Mientras afuera ardía la tensión, Maradona escribía historia
En la cancha, el primer tiempo fue cerrado y sin goles. Inglaterra intentó sostener el orden defensivo, mientras Argentina buscaba darle la pelota a Maradona, el jugador alrededor del cual Bilardo había construido buena parte de su plan. La FIFA recuerda que el técnico argentino decidió reforzar el mediocampo con Héctor Enrique para darle más espacio al Diez.
A los 51 minutos llegó la jugada más discutida de la historia mundialista: Maradona saltó ante Peter Shilton y empujó la pelota con la mano izquierda. El árbitro tunecino Ali Bin Nasser convalidó el gol. Minutos después, el propio Diego resumiría la acción con una frase inmortal: había sido “un poco con la cabeza de Maradona y otro poco con la mano de Dios”.

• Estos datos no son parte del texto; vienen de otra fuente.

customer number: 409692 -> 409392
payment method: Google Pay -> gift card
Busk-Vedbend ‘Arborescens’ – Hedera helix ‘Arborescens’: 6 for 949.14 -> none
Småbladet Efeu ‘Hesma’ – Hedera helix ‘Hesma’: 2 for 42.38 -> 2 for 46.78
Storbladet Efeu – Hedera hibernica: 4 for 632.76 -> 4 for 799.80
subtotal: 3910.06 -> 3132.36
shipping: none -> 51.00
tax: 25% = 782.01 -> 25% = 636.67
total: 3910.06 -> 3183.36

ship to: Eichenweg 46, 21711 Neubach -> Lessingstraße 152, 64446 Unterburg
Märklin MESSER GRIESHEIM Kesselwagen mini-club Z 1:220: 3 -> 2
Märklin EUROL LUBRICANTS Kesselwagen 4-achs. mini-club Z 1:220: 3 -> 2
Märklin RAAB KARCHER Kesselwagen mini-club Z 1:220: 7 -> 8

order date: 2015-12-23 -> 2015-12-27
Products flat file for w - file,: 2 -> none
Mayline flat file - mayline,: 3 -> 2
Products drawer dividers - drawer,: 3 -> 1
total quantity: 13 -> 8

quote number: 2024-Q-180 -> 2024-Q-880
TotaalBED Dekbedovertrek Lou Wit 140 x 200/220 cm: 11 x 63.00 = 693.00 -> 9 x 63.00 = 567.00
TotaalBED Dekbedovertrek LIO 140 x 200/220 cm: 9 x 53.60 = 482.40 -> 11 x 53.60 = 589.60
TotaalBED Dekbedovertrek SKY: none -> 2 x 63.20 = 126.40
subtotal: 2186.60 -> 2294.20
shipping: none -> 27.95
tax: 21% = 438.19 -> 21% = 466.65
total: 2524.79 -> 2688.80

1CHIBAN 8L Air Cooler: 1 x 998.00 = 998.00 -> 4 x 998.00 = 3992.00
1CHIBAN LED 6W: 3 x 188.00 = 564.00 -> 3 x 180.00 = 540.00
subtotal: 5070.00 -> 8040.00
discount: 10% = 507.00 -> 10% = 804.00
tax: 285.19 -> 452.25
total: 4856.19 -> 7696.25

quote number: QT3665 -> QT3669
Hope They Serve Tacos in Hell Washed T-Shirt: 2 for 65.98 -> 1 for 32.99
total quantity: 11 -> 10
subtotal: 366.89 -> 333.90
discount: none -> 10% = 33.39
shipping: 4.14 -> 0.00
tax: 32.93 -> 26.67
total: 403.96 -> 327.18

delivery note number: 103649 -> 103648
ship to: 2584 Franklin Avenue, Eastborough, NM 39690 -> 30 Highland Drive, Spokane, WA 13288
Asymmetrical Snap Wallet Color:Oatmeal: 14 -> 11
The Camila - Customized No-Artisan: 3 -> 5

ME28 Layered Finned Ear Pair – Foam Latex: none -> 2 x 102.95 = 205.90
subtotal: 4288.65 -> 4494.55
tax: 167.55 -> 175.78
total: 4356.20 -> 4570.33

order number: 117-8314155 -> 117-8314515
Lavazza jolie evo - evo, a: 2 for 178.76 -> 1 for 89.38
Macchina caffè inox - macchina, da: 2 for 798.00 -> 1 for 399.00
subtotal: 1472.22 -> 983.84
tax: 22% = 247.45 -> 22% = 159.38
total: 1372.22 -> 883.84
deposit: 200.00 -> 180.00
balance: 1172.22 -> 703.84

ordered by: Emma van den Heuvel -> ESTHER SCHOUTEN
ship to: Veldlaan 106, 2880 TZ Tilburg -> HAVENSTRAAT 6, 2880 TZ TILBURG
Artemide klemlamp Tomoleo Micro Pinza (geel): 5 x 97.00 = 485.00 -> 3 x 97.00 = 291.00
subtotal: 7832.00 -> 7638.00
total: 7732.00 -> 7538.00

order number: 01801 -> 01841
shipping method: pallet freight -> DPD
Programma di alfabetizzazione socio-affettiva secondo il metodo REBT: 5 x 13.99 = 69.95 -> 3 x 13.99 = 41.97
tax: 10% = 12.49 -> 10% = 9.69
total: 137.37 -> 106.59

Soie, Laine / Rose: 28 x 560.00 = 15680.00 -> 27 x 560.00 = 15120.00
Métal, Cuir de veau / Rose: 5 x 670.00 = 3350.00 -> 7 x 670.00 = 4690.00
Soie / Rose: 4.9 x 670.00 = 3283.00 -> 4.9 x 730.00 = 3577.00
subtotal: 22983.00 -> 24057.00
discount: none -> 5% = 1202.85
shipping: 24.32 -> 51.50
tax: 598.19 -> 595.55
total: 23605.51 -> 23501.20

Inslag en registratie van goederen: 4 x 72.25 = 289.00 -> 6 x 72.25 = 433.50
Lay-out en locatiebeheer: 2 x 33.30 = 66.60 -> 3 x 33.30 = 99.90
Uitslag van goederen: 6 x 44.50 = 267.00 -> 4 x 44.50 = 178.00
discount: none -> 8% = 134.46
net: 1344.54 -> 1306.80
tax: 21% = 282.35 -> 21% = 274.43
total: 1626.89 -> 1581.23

Lo que dejó el Argentina-Inglaterra en 1986 Foto: Archivo
Cuatro minutos más tarde, el fútbol se transformó en obra de arte. Maradona arrancó desde campo propio, dejó en el camino a rivales ingleses y definió ante Shilton para el 2-0. Ese tanto fue reconocido años después como el “Gol del Siglo”, una jugada que la FIFA todavía presenta como una de las actuaciones individuales más extraordinarias de la historia de los Mundiales.
El otro saldo de México 86
Argentina ganó 2-1, avanzó a semifinales, venció luego a Bélgica y finalmente se consagró campeona del mundo ante Alemania Federal. Maradona fue elegido mejor jugador del torneo, mientras Gary Lineker terminó como goleador del Mundial.

La barra de Boca con algunas de las banderas ganadas en la batalla Foto: Archivo
Sin embargo, la batalla entre barras argentinos y hooligans ingleses dejó otra postal: la de un fútbol atravesado por nacionalismos, heridas bélicas, rivalidades de tribuna y violencia organizada. México 86 fue el Mundial de Diego, pero también expuso una tensión social que el deporte no pudo esconder.
Casi cuatro décadas después, el partido Argentina-Inglaterra sigue siendo recordado por los dos goles más famosos de Maradona. Pero detrás de esa épica luminosa hubo una sombra: la de un enfrentamiento que convirtió a las tribunas en un campo simbólico de batalla. Y esa historia, incómoda y fascinante, también forma parte del mito.